Records from a data collection:
:::::

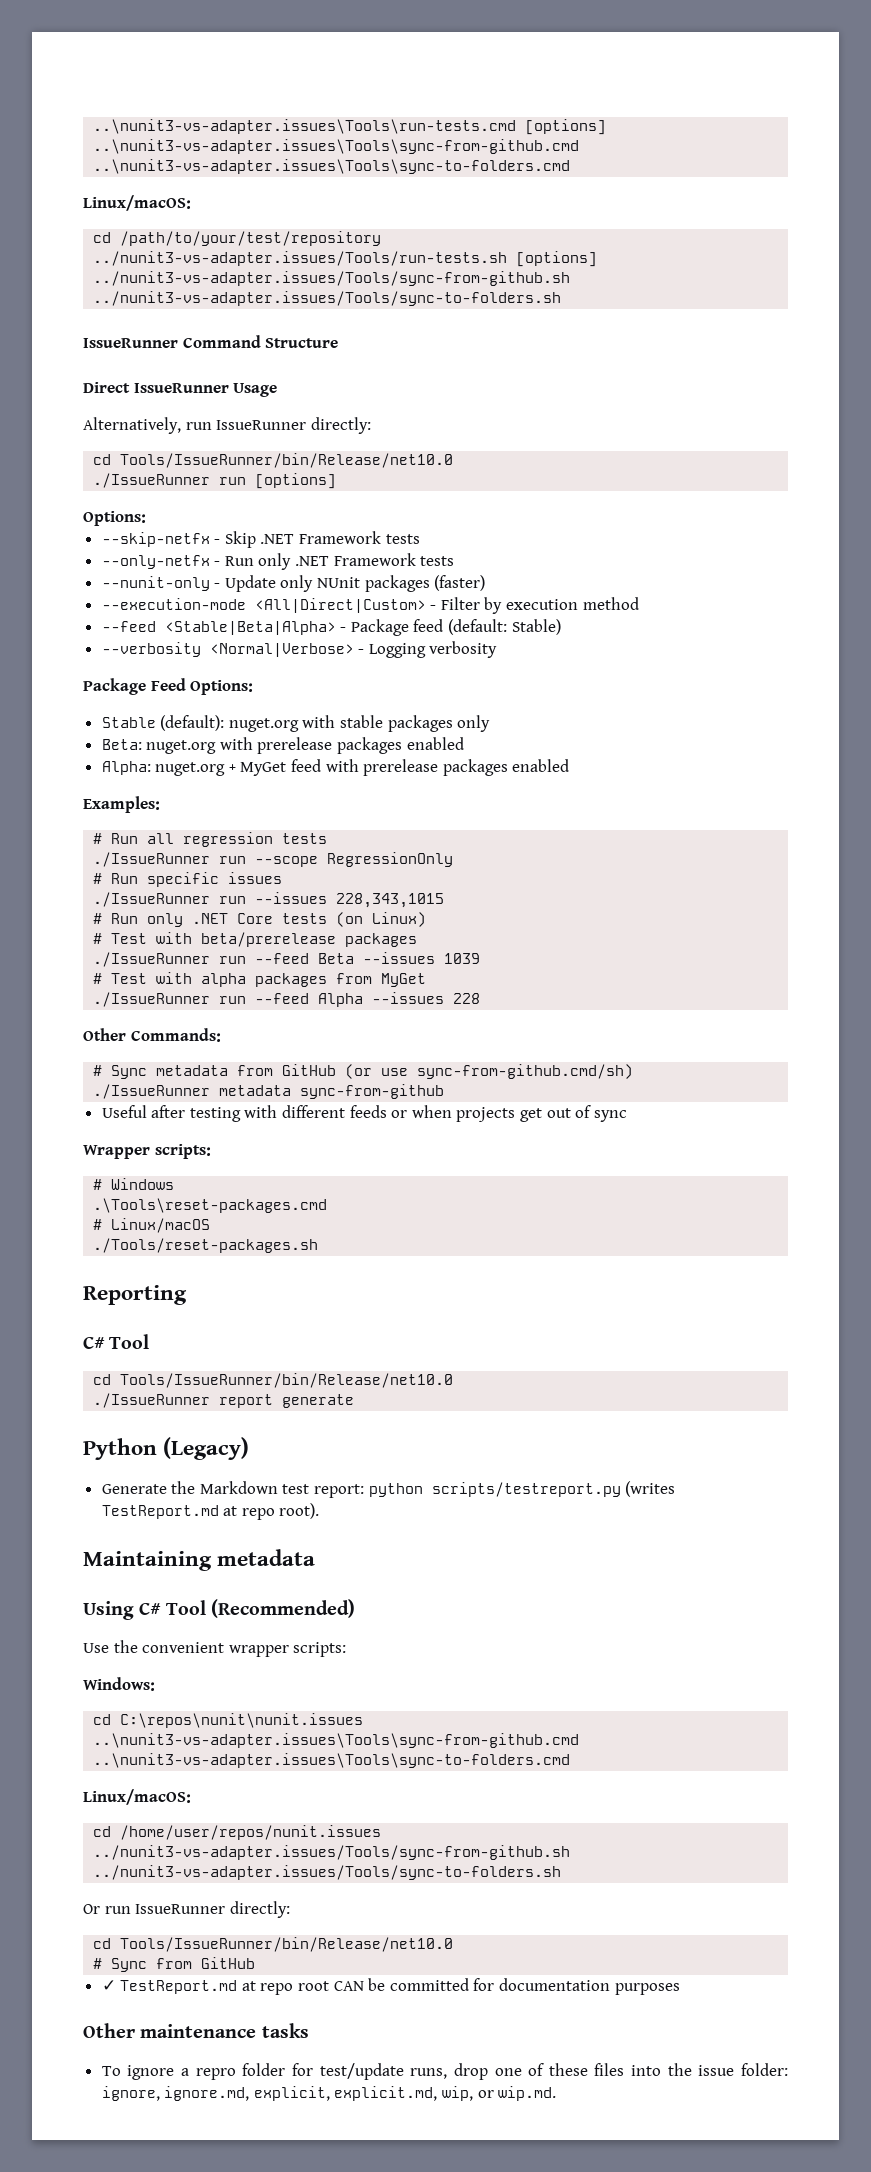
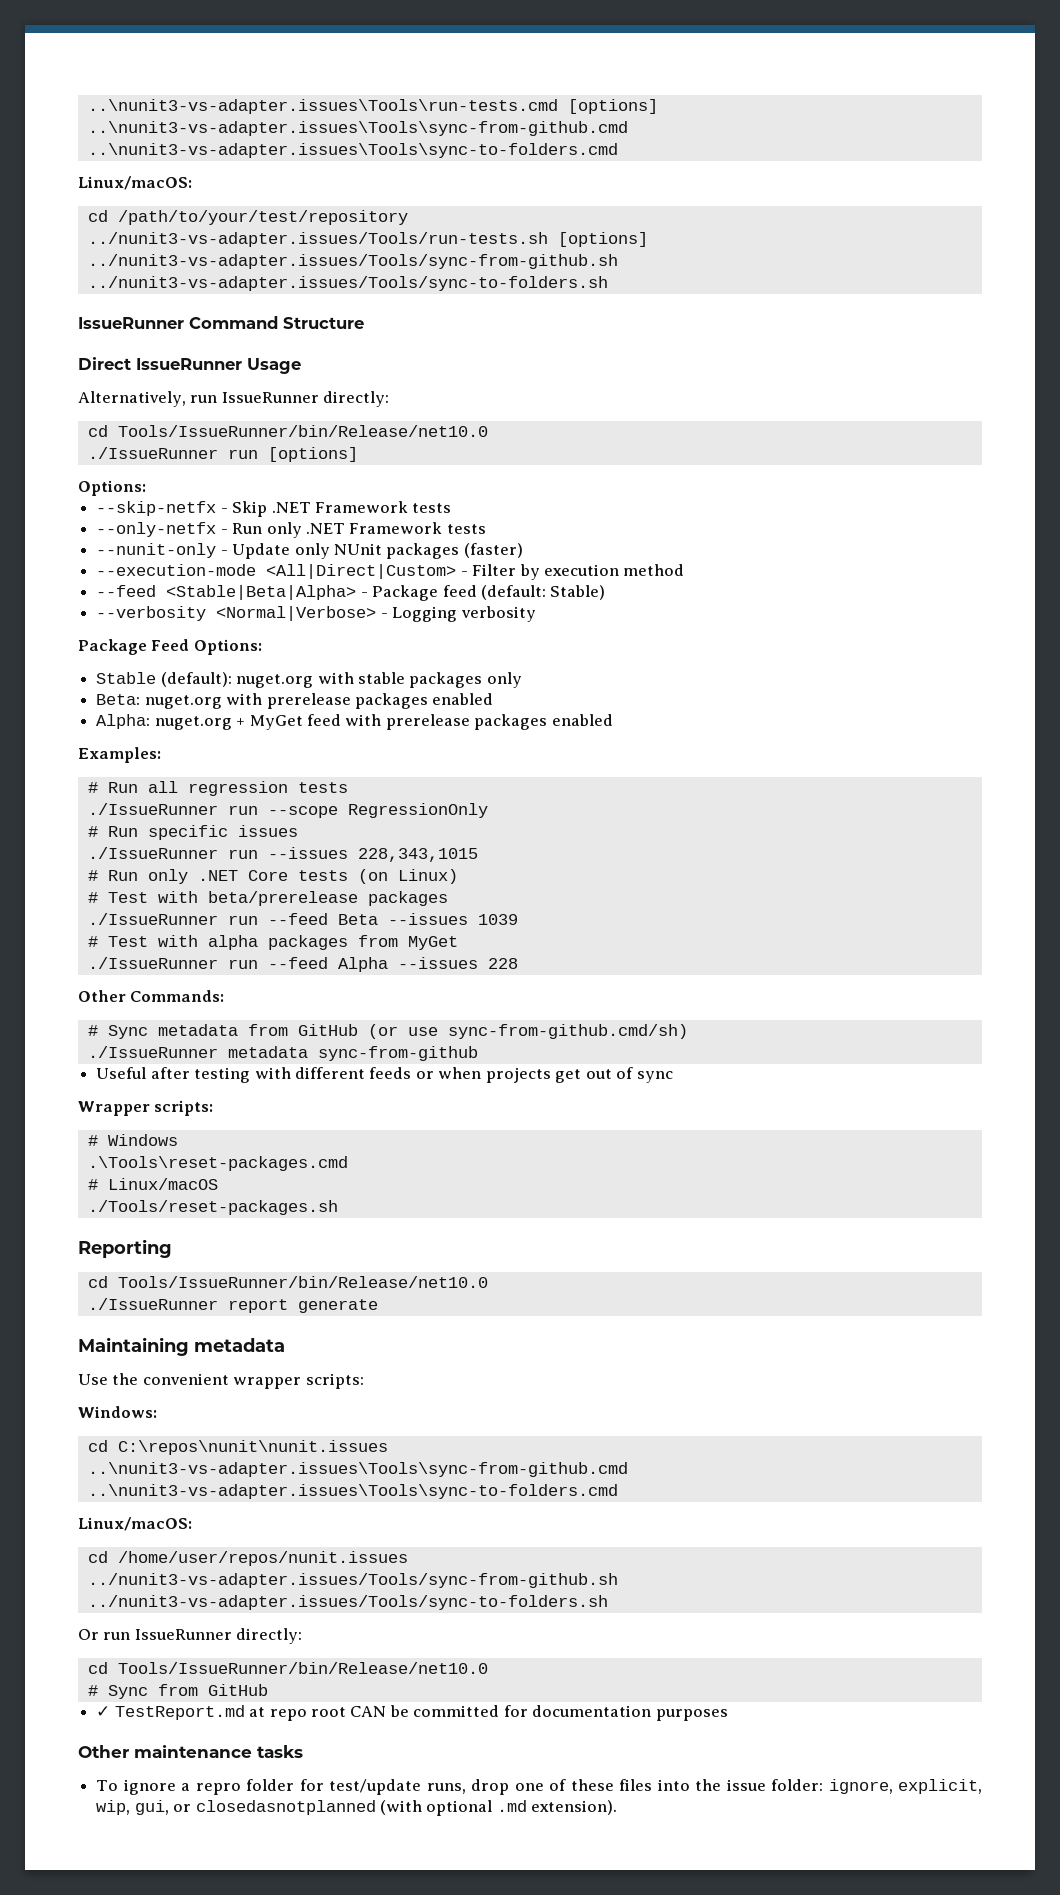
  Reporting
- C# Tool
- Python (Legacy)
- Generate the Markdown test report: python scripts/testreport.py (writes TestReport.md at repo root).
  Maintaining metadata
- Using C# Tool (Recommended)
- To ignore a repro folder for test/update runs, drop one of these files into the issue folder: ignore, ignore.md, explicit, explicit.md, wip, or wip.md.
+ To ignore a repro folder for test/update runs, drop one of these files into the issue folder: ignore, explicit, wip, gui, or closedasnotplanned (with optional .md extension).

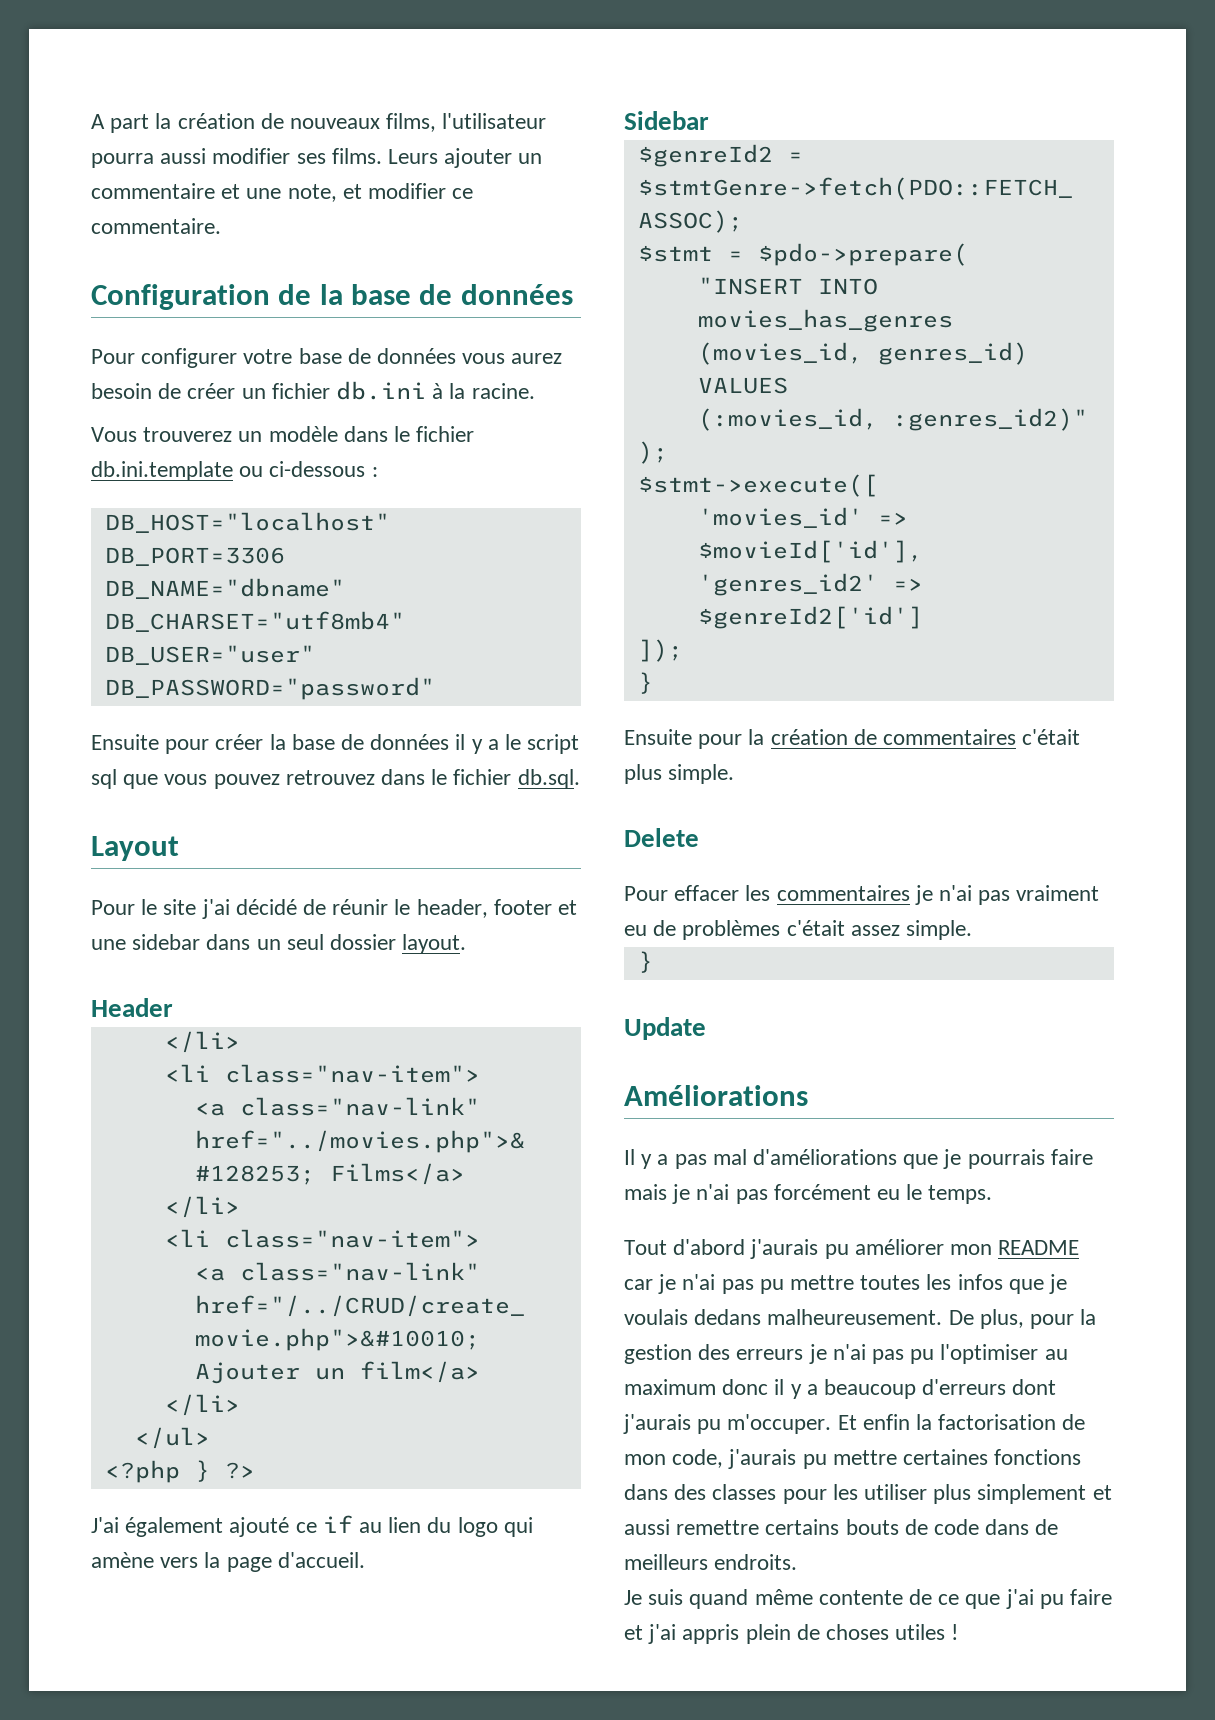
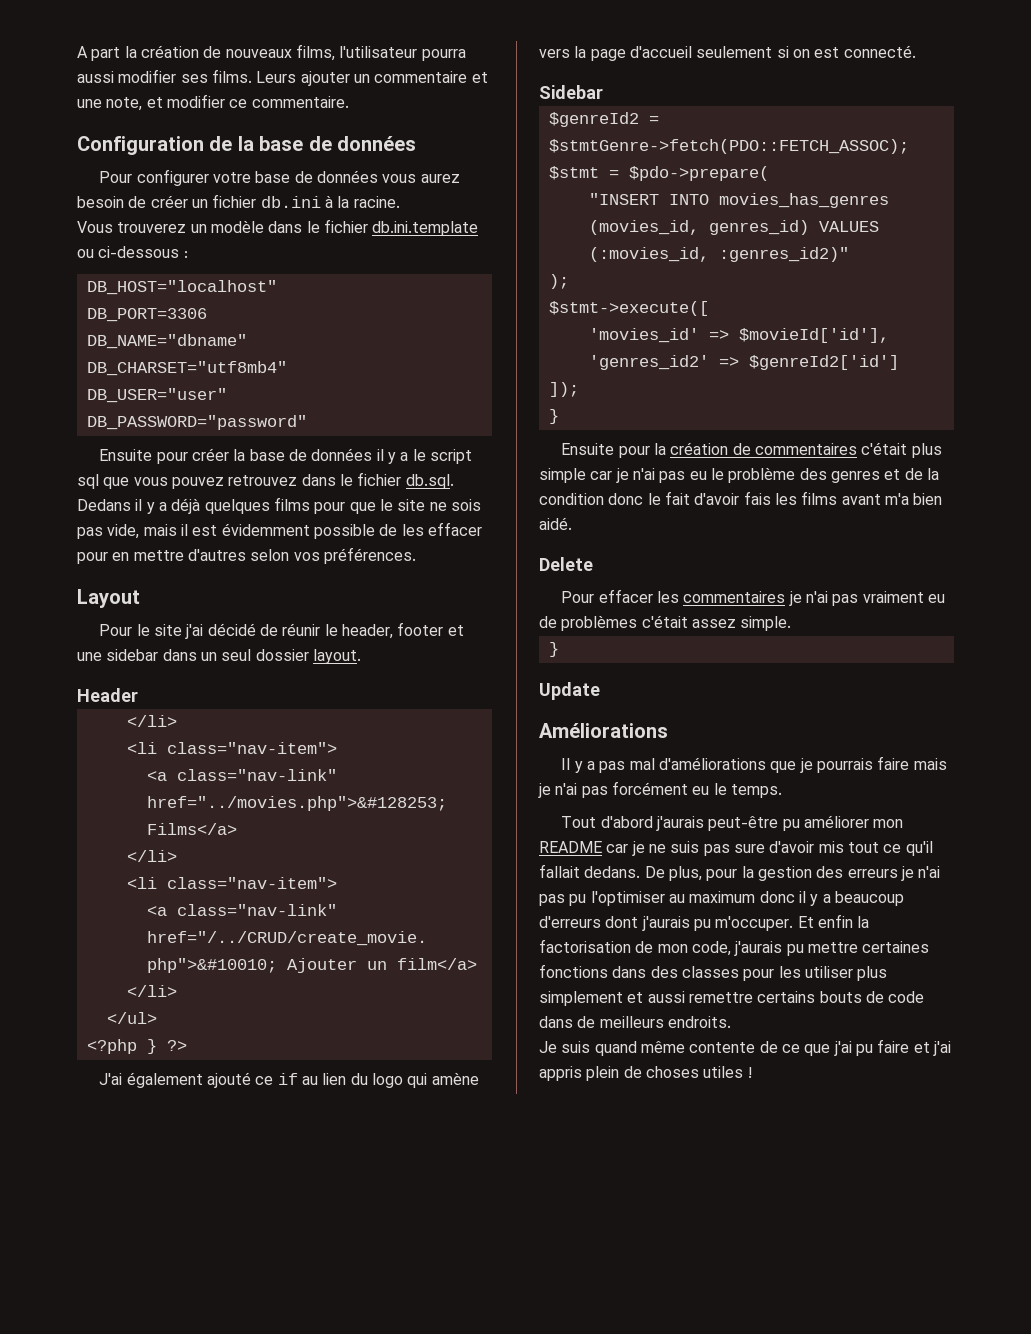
- Ensuite pour créer la base de données il y a le script sql que vous pouvez retrouvez dans le fichier db.sql.
+ Ensuite pour créer la base de données il y a le script sql que vous pouvez retrouvez dans le fichier db.sql. Dedans il y a déjà quelques films pour que le site ne sois pas vide, mais il est évidemment possible de les effacer pour en mettre d'autres selon vos préférences.
- J'ai également ajouté ce if au lien du logo qui amène vers la page d'accueil.
+ J'ai également ajouté ce if au lien du logo qui amène vers la page d'accueil seulement si on est connecté.
- Ensuite pour la création de commentaires c'était plus simple.
+ Ensuite pour la création de commentaires c'était plus simple car je n'ai pas eu le problème des genres et de la condition donc le fait d'avoir fais les films avant m'a bien aidé.
- Tout d'abord j'aurais pu améliorer mon README car je n'ai pas pu mettre toutes les infos que je voulais dedans malheureusement.
+ Tout d'abord j'aurais peut-être pu améliorer mon README car je ne suis pas sure d'avoir mis tout ce qu'il fallait dedans.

:::::

* [What is being asked]
Verbatim output of every entry above is required, though pictures are to be left out.

* [Response]
  Reporting
- C# Tool
- Python (Legacy)
- Generate the Markdown test report: python scripts/testreport.py (writes TestReport.md at repo root).
  Maintaining metadata
- Using C# Tool (Recommended)
- To ignore a repro folder for test/update runs, drop one of these files into the issue folder: ignore, ignore.md, explicit, explicit.md, wip, or wip.md.
+ To ignore a repro folder for test/update runs, drop one of these files into the issue folder: ignore, explicit, wip, gui, or closedasnotplanned (with optional .md extension).

- Ensuite pour créer la base de données il y a le script sql que vous pouvez retrouvez dans le fichier db.sql.
+ Ensuite pour créer la base de données il y a le script sql que vous pouvez retrouvez dans le fichier db.sql. Dedans il y a déjà quelques films pour que le site ne sois pas vide, mais il est évidemment possible de les effacer pour en mettre d'autres selon vos préférences.
- J'ai également ajouté ce if au lien du logo qui amène vers la page d'accueil.
+ J'ai également ajouté ce if au lien du logo qui amène vers la page d'accueil seulement si on est connecté.
- Ensuite pour la création de commentaires c'était plus simple.
+ Ensuite pour la création de commentaires c'était plus simple car je n'ai pas eu le problème des genres et de la condition donc le fait d'avoir fais les films avant m'a bien aidé.
- Tout d'abord j'aurais pu améliorer mon README car je n'ai pas pu mettre toutes les infos que je voulais dedans malheureusement.
+ Tout d'abord j'aurais peut-être pu améliorer mon README car je ne suis pas sure d'avoir mis tout ce qu'il fallait dedans.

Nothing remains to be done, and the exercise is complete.